Building an AI Resume Assistant App with Langflow, Astra DB, and OpenAI
As we all know, the job hunt can get tough. Just about everyone has gone through the dreaded cycle of barely getting past the “Upload Resume” stage and receiving rejection email after rejection email. The tedious process tends to look like this:
- Open up a job listing site
- Search for keywords based on the roles you’re interested in
- Apply to 50 different positions
- Tweak your resume, rinse, and repeat
To alleviate the stress that goes along with this, I built ResumAI – a tool that uses RAG (retrieval-augmented generation) and generative AI to remove the laborious tasks from the job hunt. In this post you’ll learn how ResumAI uses DataStax Langflow, Astra DB, and OpenAI to parse your resume, compare it to existing job descriptions, and make suggestions to help you improve it for the job that you want.
What do you need to be able to do?
There are a lot of moving pieces here, so let’s lay out what you’ll want to input, work backwards from our expected output, and then determine what you need.
Input: As a user, I want to be able to upload my resume and specify the intended role I wish to apply to.
Output: I want to magically get back feedback on my current resume on how to improve it so it will appeal to my desired role.
The magic happens with a little help from the DataStax AI Platform.
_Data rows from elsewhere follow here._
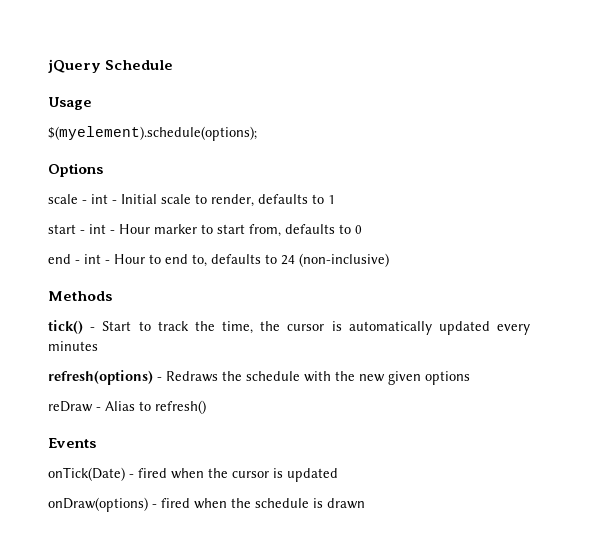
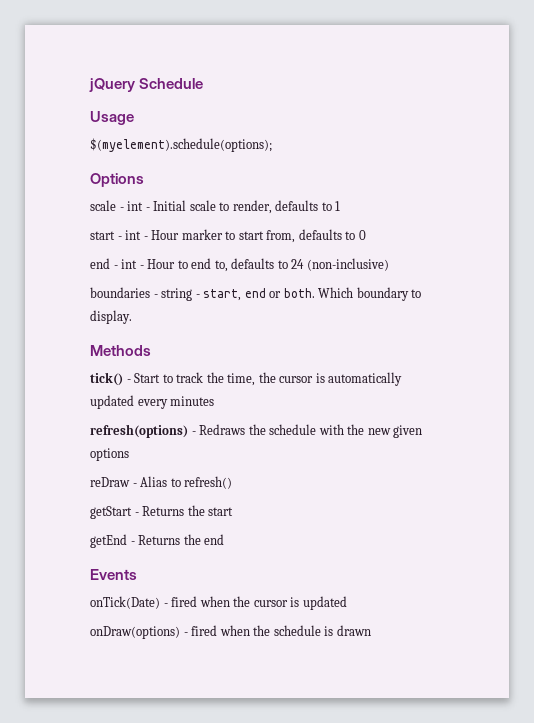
(389, 260) none -> [90,287,422,301] [90,310,132,324] // boundaries - string - start, end or both. Which boundary to display.
(206, 407) none -> [90,505,234,519] [90,534,225,548] // getStart - Returns the start // getEnd - Returns the end

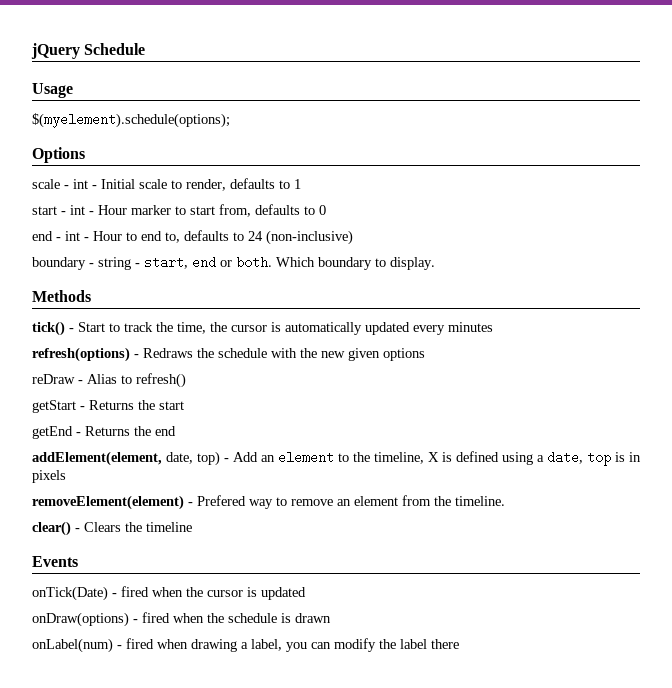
[90,287,150,298] boundaries -> [32,257,86,270] boundary
(225, 539) none -> [32,451,641,466] [32,470,66,483] [32,495,505,510] [32,521,192,536] // addElement(element, date, top) - Add an element to the timeline, X is defined using a date, top is in pixels // removeElement(element) - Prefered way to remove an element from the timeline. // clear() - Clears the timeline
(371, 630) none -> [32,638,459,653] // onLabel(num) - fired when drawing a label, you can modify the label there

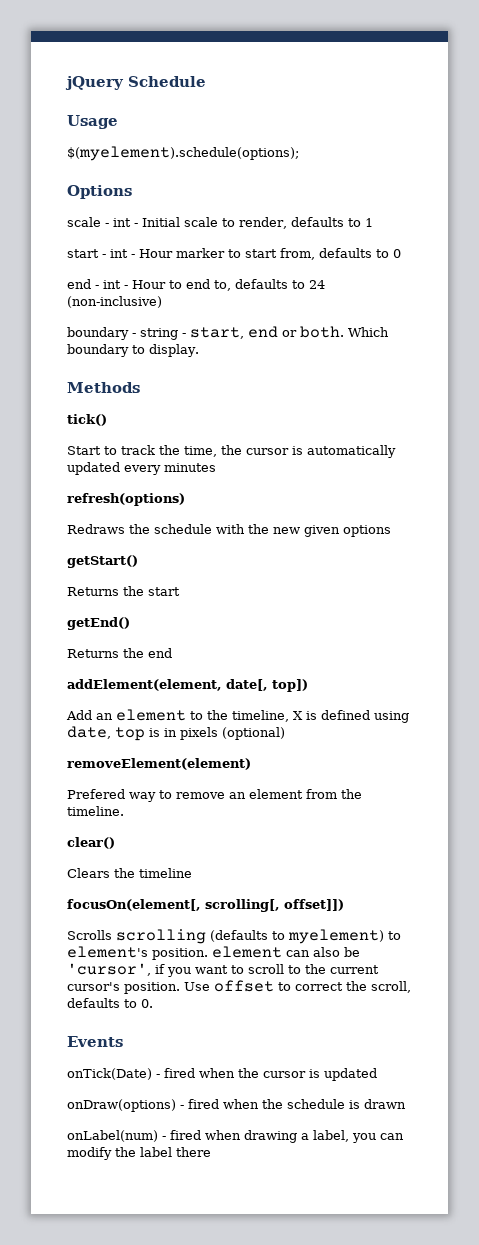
[69,328,74,332] - -> (107, 420) //
[134,354,139,358] - -> (185, 499) //
[32,373,186,388] [32,400,85,413] reDraw - Alias to refresh() // getStart - -> [67,555,138,568] getStart() //
[32,426,81,439] getEnd - -> [67,617,130,630] getEnd() //
[166,451,229,466] date, top) - -> [226,679,308,692] date[, top]) //
[537,455,544,462] a -> (409, 717) none
(66, 476) none -> [222,727,285,740] (optional)
[188,502,193,506] - -> (251, 764) //
[75,528,80,532] - -> (115, 843) //
(192, 527) none -> [67,899,344,912] [67,929,401,944] [67,946,360,960] [67,963,379,977] [67,980,411,994] [67,998,153,1008] // focusOn(element[, scrolling[, offset]]) // Scrolls scrolling (defaults to myelement) to element's position. element can also be 'cursor', if you want to scroll to the current cursor's position. Use offset to correct the scroll, defaults to 0.

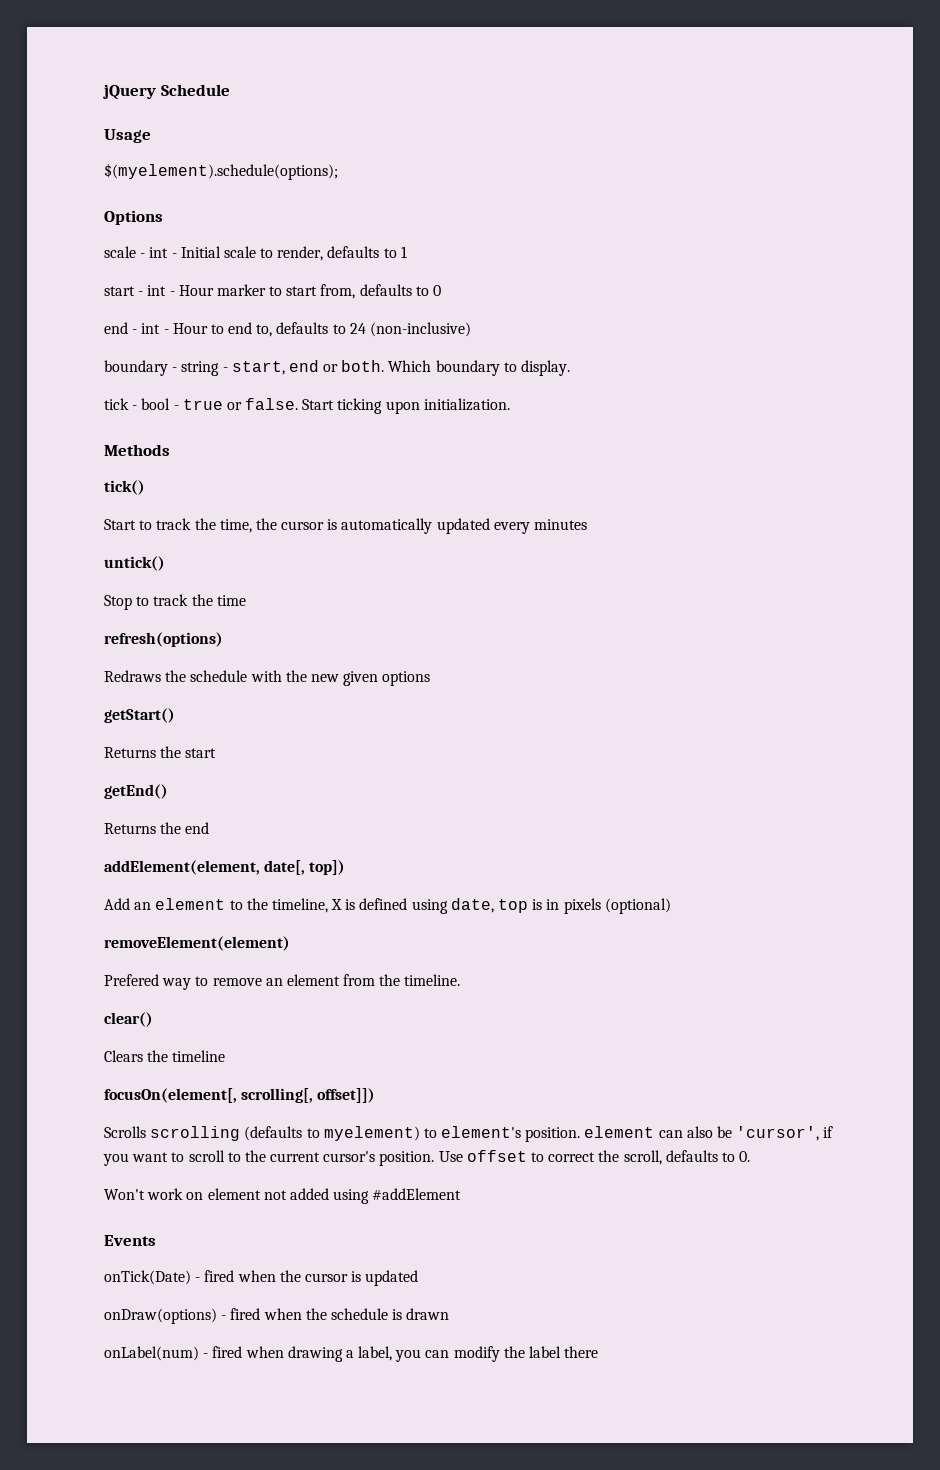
(199, 350) none -> [104,398,510,414] // tick - bool - true or false. Start ticking upon initialization.
(216, 467) none -> [104,556,165,571] [104,594,246,610] // untick() // Stop to track the time
(153, 1003) none -> [104,1188,462,1204] // Won't work on element not added using #addElement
I used the vector database, Astra DB, to vectorize and store job listing data, and then the AI application builder Langflow to create the end-to-end flow. We’ll get into that soon, but from a bird's-eye view, it looks a little something like this:
Building the application
To build this app you will need the following prerequisites:
- Python 3.10 or higher
- An OpenAI Account
- A DataStax account to store your vector embeddings and build the GenAI pieces of the workflow. If you do not have one already, sign up for a free DataStax account here.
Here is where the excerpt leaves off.